Statistical analyses

Using the R package “TwoSampleMR”, the inverse-variance weighted (IVW) method was set as the primary MR analysis to detect the causal associations between exposure (GM) and outcomes (GH and PE). The IVW method calculates the total causal effect by using the weighted linear regression model combined with the weight coefficient, under the condition that the intercept is zero55. Several other MR methods including Maximum Likelihood (MaxLik), Weighted Median (WM), and MR robust adjusted profile score (MR.RAPS) were also conducted to assess the robustness of our results56,57,58.

Cochran’s IVW Q statistics and leave-one-out analysis were used to identify potential heterogeneous IVs. MR-Egger intercept and MR Pleiotropy RESidual Sum and Outlier (MR-PRESSO) global test were conducted to test whether directional horizontal pleiotropy is driving the results of MR analyses59,60.

Reverse MR analysis was used to confirm the causal direction. The methods were similar to those of forward MR except for setting HDP as exposure and GM as outcome. Finally, we conducted multivariable MR (MVMR) analyses considering the possible confounders which may affect the outcome.

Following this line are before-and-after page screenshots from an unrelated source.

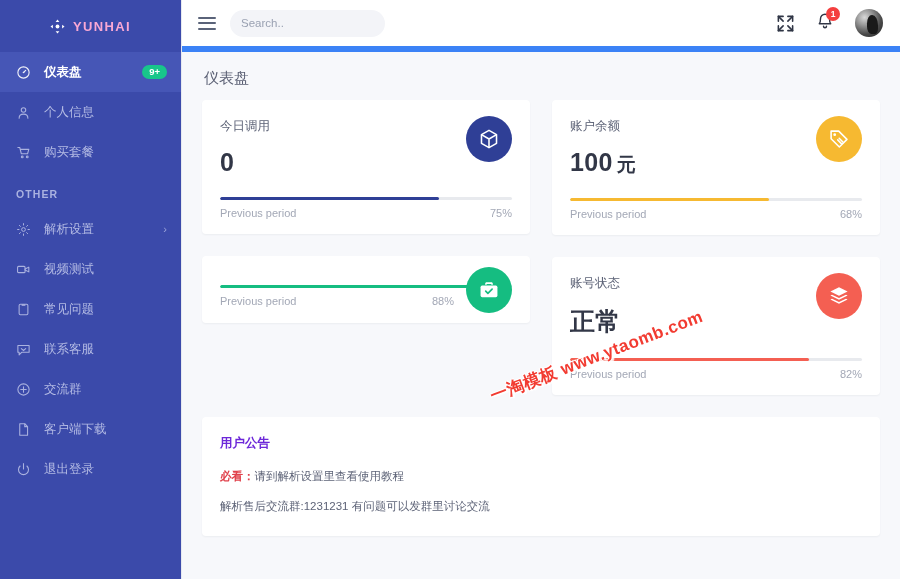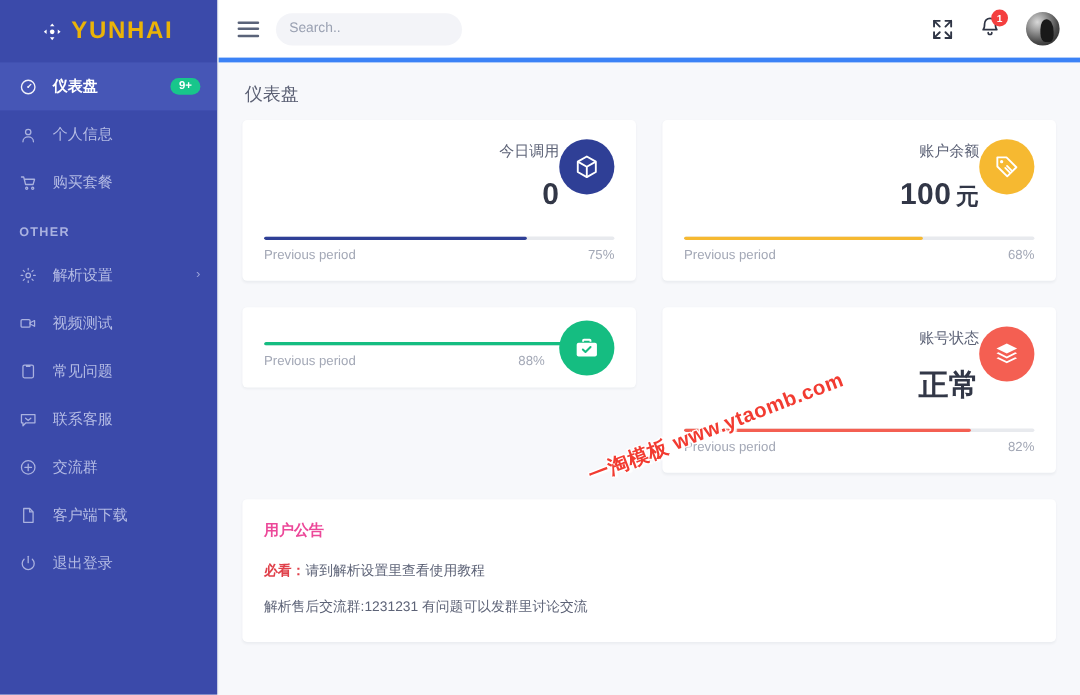--- a/index.html
+++ b/index.html
@@ -26,7 +26,7 @@
   }
   .logo-icon { width: 15px; height: 15px; display: block; }
   .logo-text {
-    font-size: 20px; font-weight: bold; letter-spacing: 1.4px; color: #eab308;
+    font-size: 13px; font-weight: bold; letter-spacing: 1.4px; color: #f9a8d4;
   }
   .sec-label {
     font-size: 10.5px; color: #aab2e0; letter-spacing: .4px;

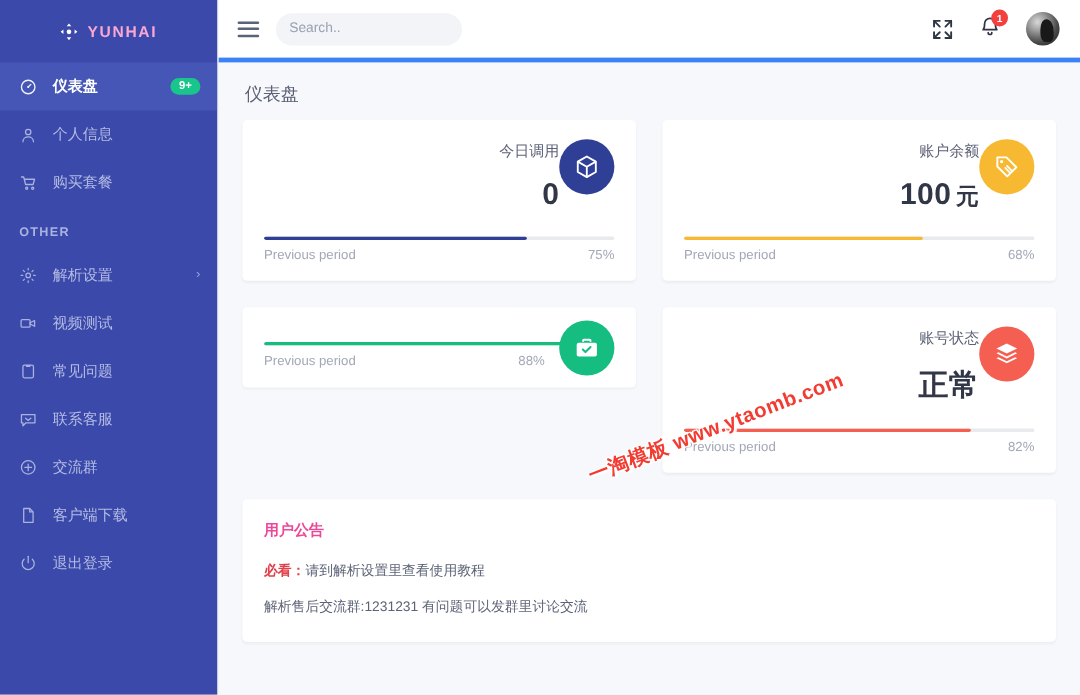--- a/index.html
+++ b/index.html
@@ -59,7 +59,7 @@
   .topbar {
     height: 52px; flex: 0 0 52px; background: #ffffff;
     display: flex; align-items: center; padding: 0 17px 0 16px;
-    border-bottom: 4px solid #3b82f6;
+    border-bottom: 6px solid #3b82f6;
   }
   .hamburger { width: 18px; height: 13px; display: flex; flex-direction: column;
     justify-content: space-between; cursor: pointer; margin-right: 14px; }

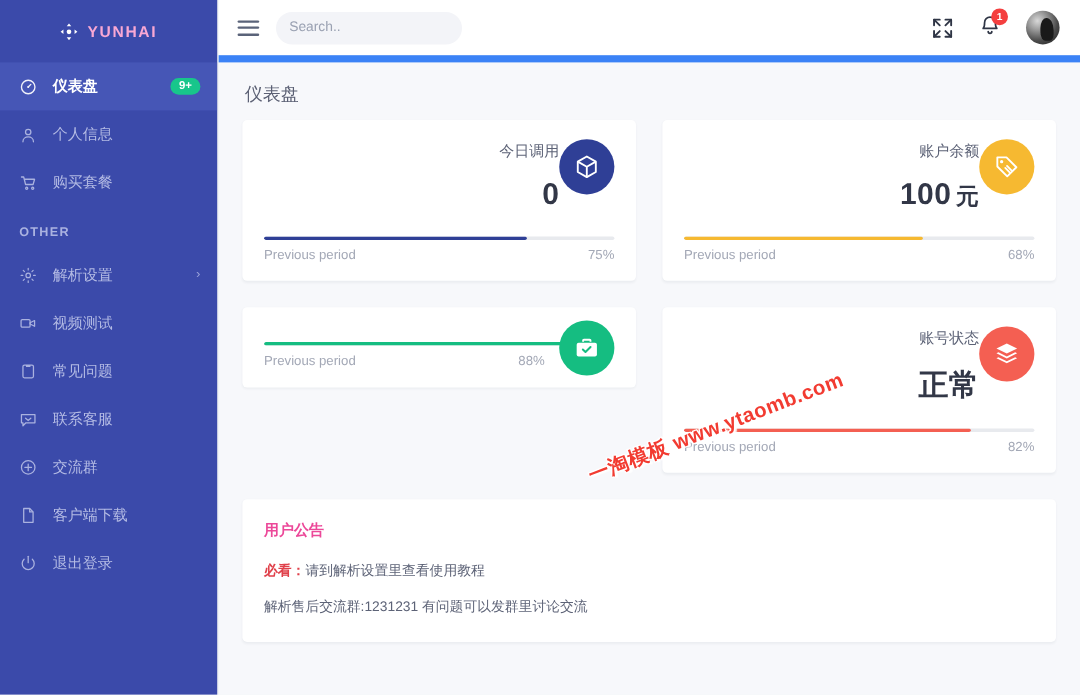--- a/index.html
+++ b/index.html
@@ -105,7 +105,7 @@
     position: relative; margin-bottom: 22px;
   }
   .card-head { display: flex; align-items: flex-start; }
-  .card-texts { flex: 1 1 auto; min-width: 0; text-align: right; }
+  .card-texts { flex: 1 1 auto; min-width: 0; }
   .card-title { font-size: 12.5px; color: #5d6377; margin-bottom: 13px; }
   .card-value { font-size: 25px; color: #323747; font-weight: bold; letter-spacing: .3px; }
   .card-value .unit { font-size: 19px; font-weight: bold; margin-left: 4px; }

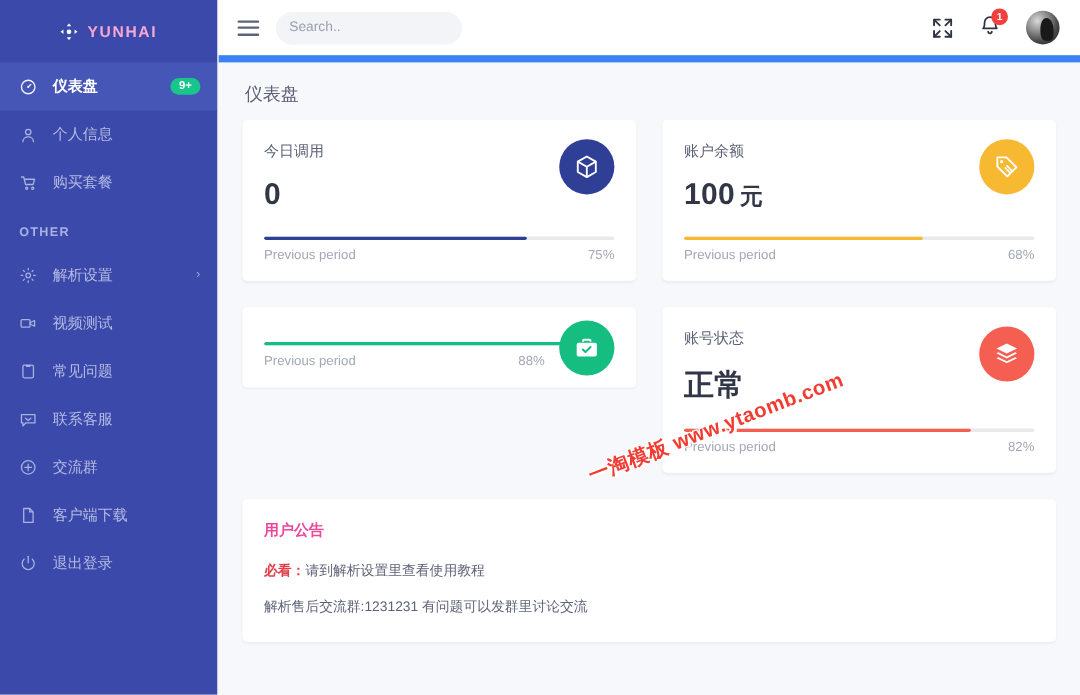--- a/index.html
+++ b/index.html
@@ -136,7 +136,7 @@
 
   
   .notice { padding: 18px 18px 22px 18px; margin-bottom: 16px; }
-  .notice-title { font-size: 12.5px; font-weight: bold; color: #ec4899; margin-bottom: 17px; }
+  .notice-title { font-size: 12.5px; font-weight: bold; color: #6d28d9; margin-bottom: 17px; }
   .notice-line { font-size: 11.5px; color: #5d6377; margin-bottom: 15px; }
   .notice-line:last-child { margin-bottom: 0; }
   .notice-em { color: #e0414b; font-weight: bold; }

The confounders including BMI (IEU number: ukb-b-19953), alcohol drinking (IEU number: ukb-b-5779), smoking (IEU number: ieu-b-4877), and T2D (IEU number: ebi-a-GCST006867). Flowchart of this study was shown in Fig. 6.

Figure 6
figure 6

Flowchart of this study. HDP, hypertensive disorders in pregnancy; GH, gestational hypertension; PE, pre-eclampsia; GM, gut microbiota; GWAS, genome-wide association studies; MR, mendelian randomization; IVW, inverse-variance weighted; MaxLik, maximum likelihood; WM, weighted median; MR.RAPS, MR robust adjusted profile score; MR-PRESSO, MR Pleiotropy RESidual Sum and Outlier; BMI, body mass index; T2D, type 2 diabetes.

Ethics declarations

The nested case–control study involving human subjects was approved by the Medical Ethics Committee of Hunan Provincial Maternal and Child Health Hospital (No.EC201624). Every subject provided written consent to participate in this study. No new approval and consent were required in MR analysis because those have been presented in the original GWAS.